Namaste Nepal En
The usual little lady brings her carp fish to the Yeti restaurant. The one she has today weighs several kilos and she has just one weight of one kilo. So she picks up the largest stones she can find lying around on the ground, weighs them, then uses them as weights adding them to the one true weight she has. The fish, weighed in this original way, is just over five kilos. Marcello and I reserve it for dinner, grilled, certain that it will be brought to us cooked in exactly the same way as yesterday when we ordered it steamed, and as the previous day when we asked for it to be baked. In fact the various ways of cooking it only exist on the menu. In reality it is always stewed, covered in a thick layer of sauce, sauce which we have regularly asked them not to put on the fish, but to no avail.
Pineapple story
4.55 p.m. I buy a pineapple from the fruit-seller, who also has a small electric blender, and I ask him to make me a fresh fruit juice with it.

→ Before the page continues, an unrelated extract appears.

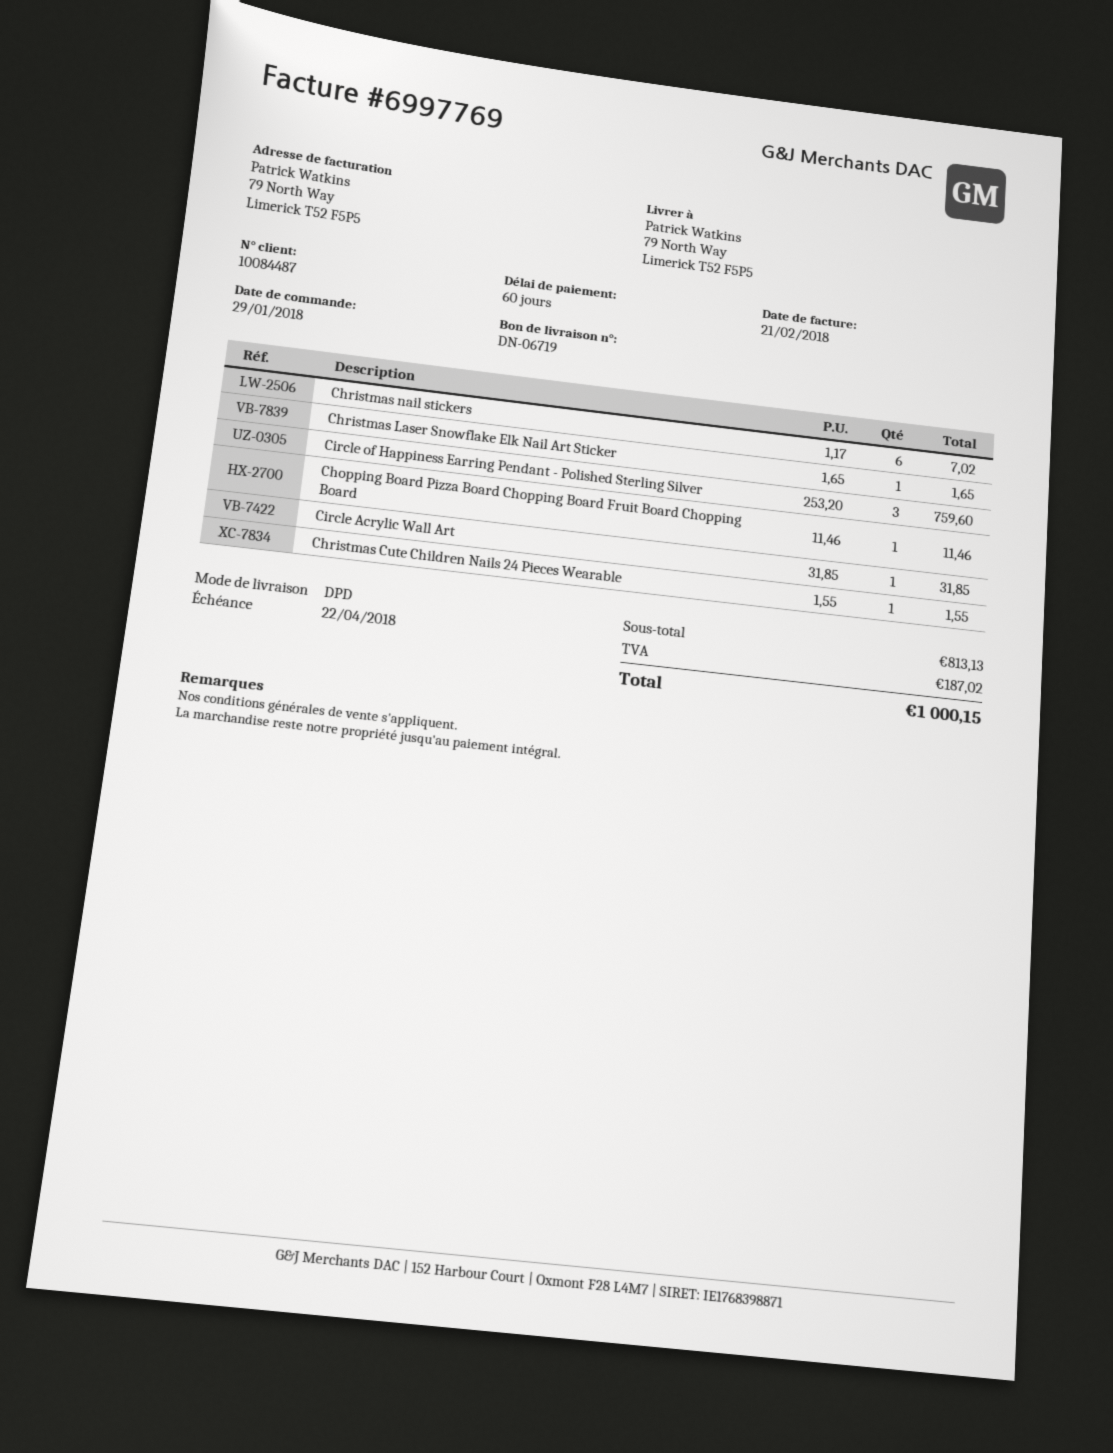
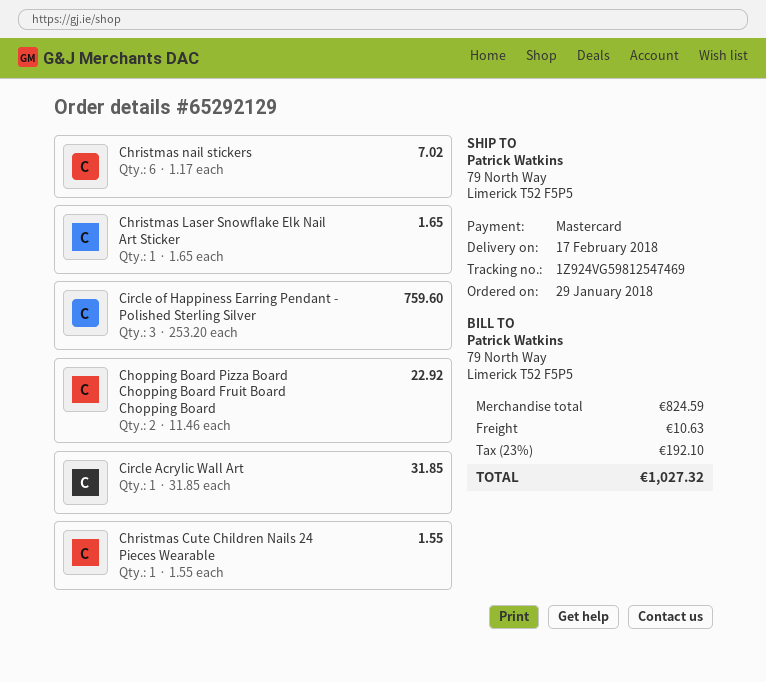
Chopping Board Pizza Board Chopping Board Fruit Board Chopping Board: 1 x 11.46 = 11.46 -> 2 x 11.46 = 22.92
subtotal: 813.13 -> 824.59
shipping: none -> 10.63
tax: 187.02 -> 192.10
total: 1000.15 -> 1027.32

5.00 p.m. the fruit-seller finishes peeling and cutting up my pineapple, as he puts it in the blender the power suddenly goes off.
I get him to return the pineapple chunks to me, it means that I'll eat them as they are. To be honest, he did offer to use the hand fruit squeezer, but it looks so dirty and rusty that I don't trust it.
I'm on the point of going away when an Italian woman arrives to enquire about the bus which stops opposite. We start talking and, without our realising it, two hours go by. The power comes on again, so I give my pineapple chunks back to the fruit-seller who puts them in the blender again. He fills a glass with the juice and offers it to my Italian friend. As he starts juicing the remaining pineapple, there's a second blackout! By now it's seven o'clock: I now take back the unused chunks of fruit once and for all and, in pitch darkness, make my way back to the guest house.